On the third sprint day, I revised my pipeline ideas and explained them to several core Zope developers. They provided excellent feedback got excited about the new plans.
Here is what we agreed upon. I encourage feedback and corrections.
- The goal is to provide a set of WSGI applications as well as a standard configuration of those applications. Some people call a standard configuration of WSGI applications a “pancake”. I usually call it a “pipeline”.
- The goal of constructing a WSGI pipeline dynamically, based on request type, has been thrown out. See above for the rationale. No new ZCML directive types will be required.
- A WSGI application that acts like middleware, but has side effects, is to be known as a WSGI framework component, since that is the term used by other people working with WSGI. It was nice to work in the same room as other WSGI developers! One of the developers walked up and told us about the term as we were talking. Of course, it’s easier to just say WSGI component, which I find sufficient.
- We are going to sprinkle WSGI applications in various Zope packages. For example, we expect to add a small WSGI application to the new zope.authentication package. This strategy is intended to keep dependencies under control. WSGI itself adds no dependencies, since a WSGI application is simply a callable object. We typically call the module holding WSGI applications wsgi.py. People can ignore the wsgi.py module if they don’t need it, but we expect most users of any given Zope library to be interested in its WSGI integration features.

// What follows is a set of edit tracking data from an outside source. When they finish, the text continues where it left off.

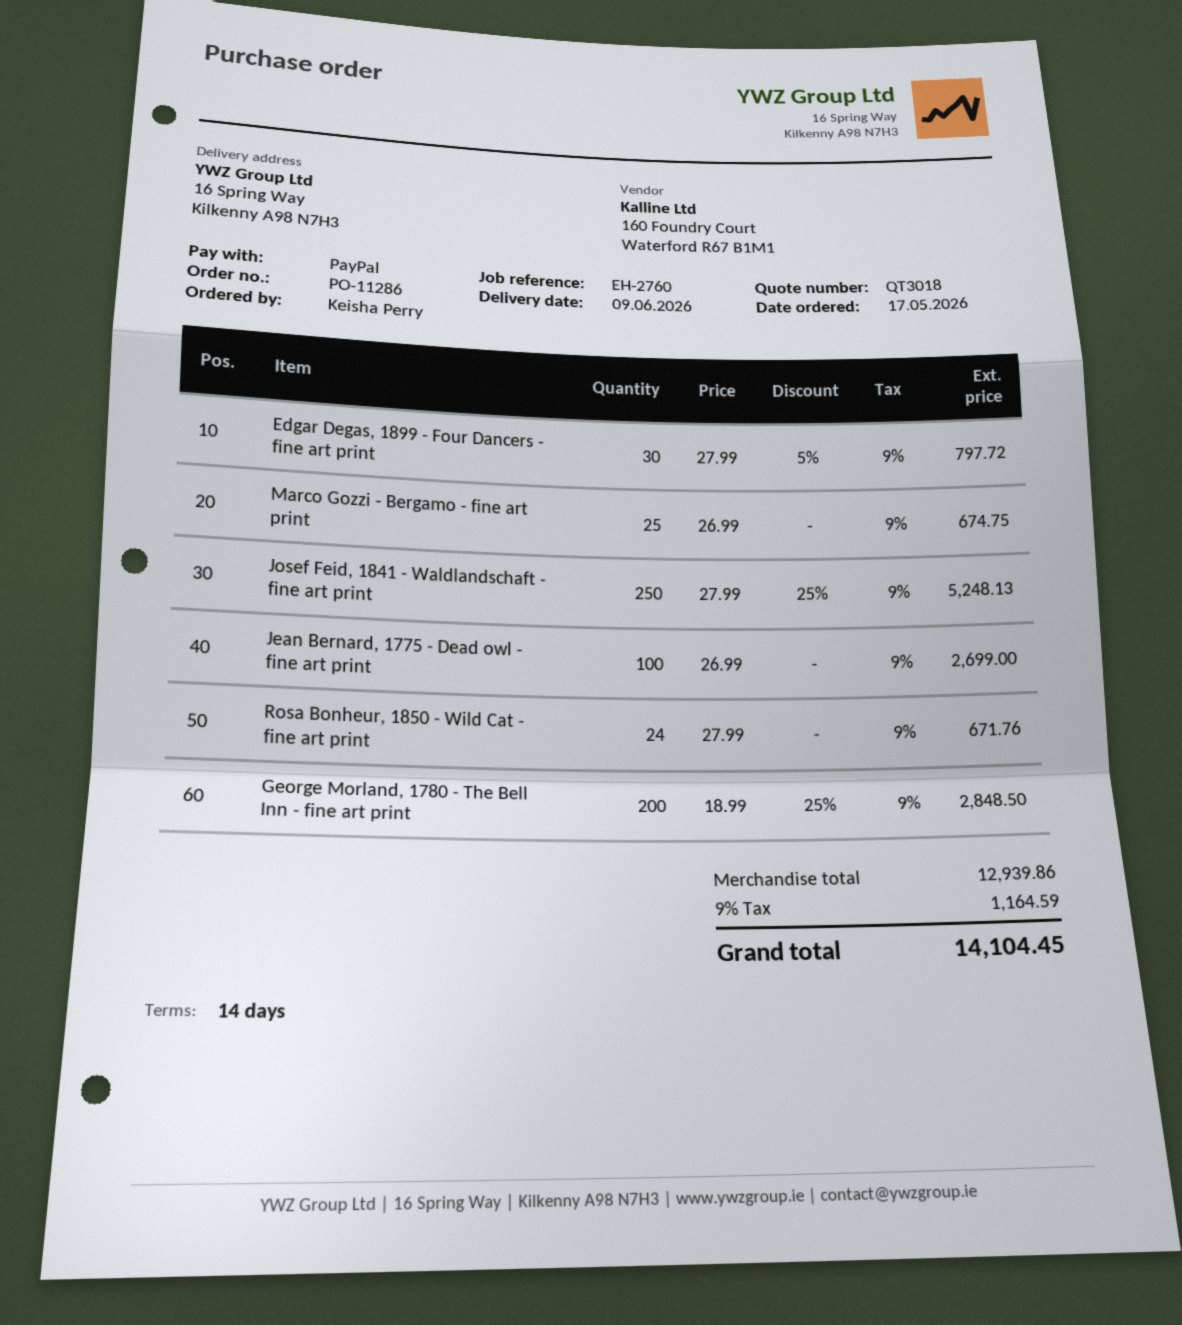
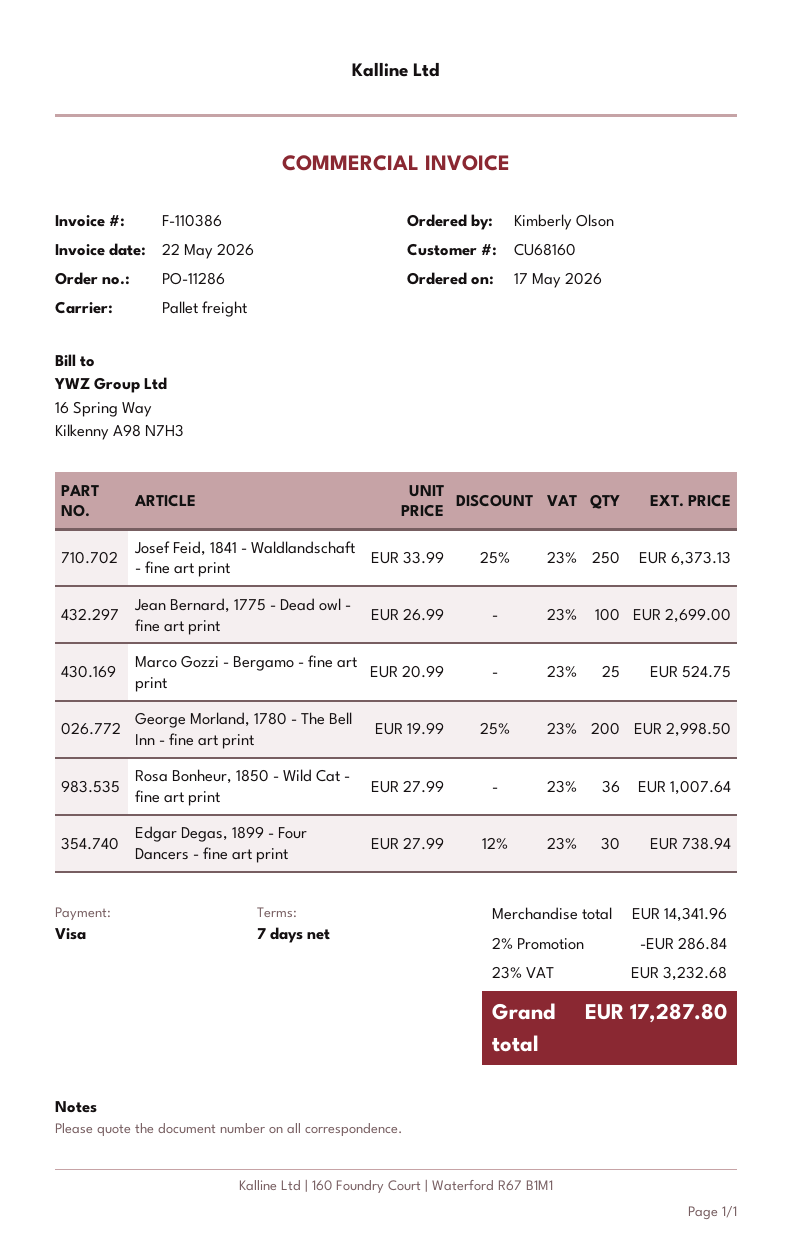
payment terms: 14 days -> 7 days
ordered by: Keisha Perry -> Kimberly Olson
payment method: PayPal -> Visa
Edgar Degas, 1899 - Four Dancers - fine art print: 30 x 27.99 - 5% = 797.72 -> 30 x 27.99 - 12% = 738.94
Marco Gozzi - Bergamo - fine art print: 25 x 26.99 = 674.75 -> 25 x 20.99 = 524.75
Josef Feid, 1841 - Waldlandschaft - fine art print: 250 x 27.99 - 25% = 5248.13 -> 250 x 33.99 - 25% = 6373.13
Rosa Bonheur, 1850 - Wild Cat - fine art print: 24 x 27.99 = 671.76 -> 36 x 27.99 = 1007.64
George Morland, 1780 - The Bell Inn - fine art print: 200 x 18.99 - 25% = 2848.50 -> 200 x 19.99 - 25% = 2998.50
subtotal: 12939.86 -> 14341.96
discount: none -> 2% = 286.84
tax: 9% = 1164.59 -> 23% = 3232.68
total: 14104.45 -> 17287.80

- The zope.pipeline package will pull in all of the WSGI modules that comprise a standard Zope WSGI pipeline. The package will have a factory function that produces a pipeline usable by any WSGI server. People who want a different pipeline will ignore the zope.pipeline package and provide their own pipeline factory in their own package. The zope.pipeline package should not contain much code.
- We are replacing zope.app.publication and the IPublication interface, but we still have to depend on zope.publisher for its other interfaces.

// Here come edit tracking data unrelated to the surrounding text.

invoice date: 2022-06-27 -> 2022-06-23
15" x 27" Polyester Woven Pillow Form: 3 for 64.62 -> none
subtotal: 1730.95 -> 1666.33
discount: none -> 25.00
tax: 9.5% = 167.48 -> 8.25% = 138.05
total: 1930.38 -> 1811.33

- We are going to build primarily on WebOb and provide an adapter from webob.Request to Zope’s IRequest.
- The new publishing functionality will be compatible with Zope 3 and Grok. Maybe Zope 2 also.
In this design, there is no publish() function nor IPublication. The use of functional composition makes them unnecessary.
Gary Poster and I dived into specific WSGI applications we intend to create and where to put them. I will list those decisions in another post.